The SA is subject to corporate tax. The taxable profit is calculated after deduction of the remuneration of the manager.

  • Reduced rate of 15% up to 38,120 euros in profits.
  • Intermediate rate of 28% between 38,120 and 500,000 euros in profits.
  • Normal rate of 33.33% for profits in excess of 500,000 euros.

The abovementioned reduced rate concerns companies with an annual turnover of less than 7.63 million euros, with fully paid up capital and owned by natural persons at least 75%.

A public limited company can also opt for income tax.
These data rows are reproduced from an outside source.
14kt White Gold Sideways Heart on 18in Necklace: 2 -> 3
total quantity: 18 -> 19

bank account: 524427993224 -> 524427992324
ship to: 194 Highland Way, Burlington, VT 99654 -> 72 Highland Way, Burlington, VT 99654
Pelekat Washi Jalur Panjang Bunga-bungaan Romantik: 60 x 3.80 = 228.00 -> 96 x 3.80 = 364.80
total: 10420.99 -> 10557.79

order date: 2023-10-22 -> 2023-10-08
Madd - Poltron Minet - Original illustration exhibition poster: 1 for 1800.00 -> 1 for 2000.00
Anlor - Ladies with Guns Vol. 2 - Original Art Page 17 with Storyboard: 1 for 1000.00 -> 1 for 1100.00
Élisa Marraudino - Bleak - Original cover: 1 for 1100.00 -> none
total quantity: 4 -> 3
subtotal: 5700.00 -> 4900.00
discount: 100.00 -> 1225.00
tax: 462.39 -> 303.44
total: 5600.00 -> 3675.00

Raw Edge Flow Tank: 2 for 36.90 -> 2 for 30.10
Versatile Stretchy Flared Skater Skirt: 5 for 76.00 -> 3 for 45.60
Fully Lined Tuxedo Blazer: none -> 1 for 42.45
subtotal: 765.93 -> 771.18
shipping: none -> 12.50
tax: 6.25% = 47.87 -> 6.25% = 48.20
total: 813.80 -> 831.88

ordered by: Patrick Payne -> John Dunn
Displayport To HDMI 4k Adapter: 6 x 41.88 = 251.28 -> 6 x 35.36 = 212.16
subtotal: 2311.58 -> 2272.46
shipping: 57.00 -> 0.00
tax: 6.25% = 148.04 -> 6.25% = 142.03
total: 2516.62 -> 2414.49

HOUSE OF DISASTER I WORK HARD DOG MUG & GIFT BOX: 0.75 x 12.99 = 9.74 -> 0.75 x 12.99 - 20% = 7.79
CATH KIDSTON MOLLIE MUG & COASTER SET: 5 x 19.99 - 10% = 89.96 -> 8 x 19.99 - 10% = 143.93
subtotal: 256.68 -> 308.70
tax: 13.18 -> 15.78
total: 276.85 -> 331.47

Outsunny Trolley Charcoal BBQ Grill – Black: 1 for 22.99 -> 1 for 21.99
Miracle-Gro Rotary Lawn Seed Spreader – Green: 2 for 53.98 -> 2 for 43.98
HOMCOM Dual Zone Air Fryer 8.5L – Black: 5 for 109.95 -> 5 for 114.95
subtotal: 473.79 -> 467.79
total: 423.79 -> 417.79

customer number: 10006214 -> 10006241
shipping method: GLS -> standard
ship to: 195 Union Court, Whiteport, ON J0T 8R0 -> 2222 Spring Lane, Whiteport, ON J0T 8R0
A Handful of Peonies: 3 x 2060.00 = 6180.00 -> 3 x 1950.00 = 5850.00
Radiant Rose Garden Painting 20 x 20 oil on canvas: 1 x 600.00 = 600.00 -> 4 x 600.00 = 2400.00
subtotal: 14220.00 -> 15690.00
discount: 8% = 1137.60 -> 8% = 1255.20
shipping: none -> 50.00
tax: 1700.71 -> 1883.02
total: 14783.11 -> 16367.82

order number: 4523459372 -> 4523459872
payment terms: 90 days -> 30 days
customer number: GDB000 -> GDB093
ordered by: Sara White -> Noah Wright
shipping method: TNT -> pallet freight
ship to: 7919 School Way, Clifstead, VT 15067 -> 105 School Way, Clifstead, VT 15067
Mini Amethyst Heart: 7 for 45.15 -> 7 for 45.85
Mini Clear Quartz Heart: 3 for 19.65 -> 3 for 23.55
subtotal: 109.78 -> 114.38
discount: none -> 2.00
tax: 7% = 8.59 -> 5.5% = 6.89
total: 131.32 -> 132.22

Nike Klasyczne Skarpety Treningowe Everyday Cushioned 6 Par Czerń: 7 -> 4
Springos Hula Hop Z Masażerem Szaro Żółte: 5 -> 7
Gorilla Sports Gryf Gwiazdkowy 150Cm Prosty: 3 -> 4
For this, and in accordance with the law for the modernization of the economy of August 4, 2008, it must meet several conditions:

  • It should not be listed on a stock exchange;
  • Have less than 5 years of existence at the date of the tax option;
  • Employ fewer than 50 employees;
  • Achieve an annual turnover of less than 10 million euros;
  • Have a share capital held by natural persons up to a minimum of 50%;
  • Have a share capital held at least 34% by one or more persons acting as managing director, president, director or member of the management board or board of directors;
  • To carry out a commercial, industrial, craft, professional or service activity;
  • In order to apply this option, the agreement of all partners must be obtained.

Good to know: The sale of shares in an SA does not require the unanimous consent of shareholders. There is a tax rate payable by the transferee of 0.1% of the sale price.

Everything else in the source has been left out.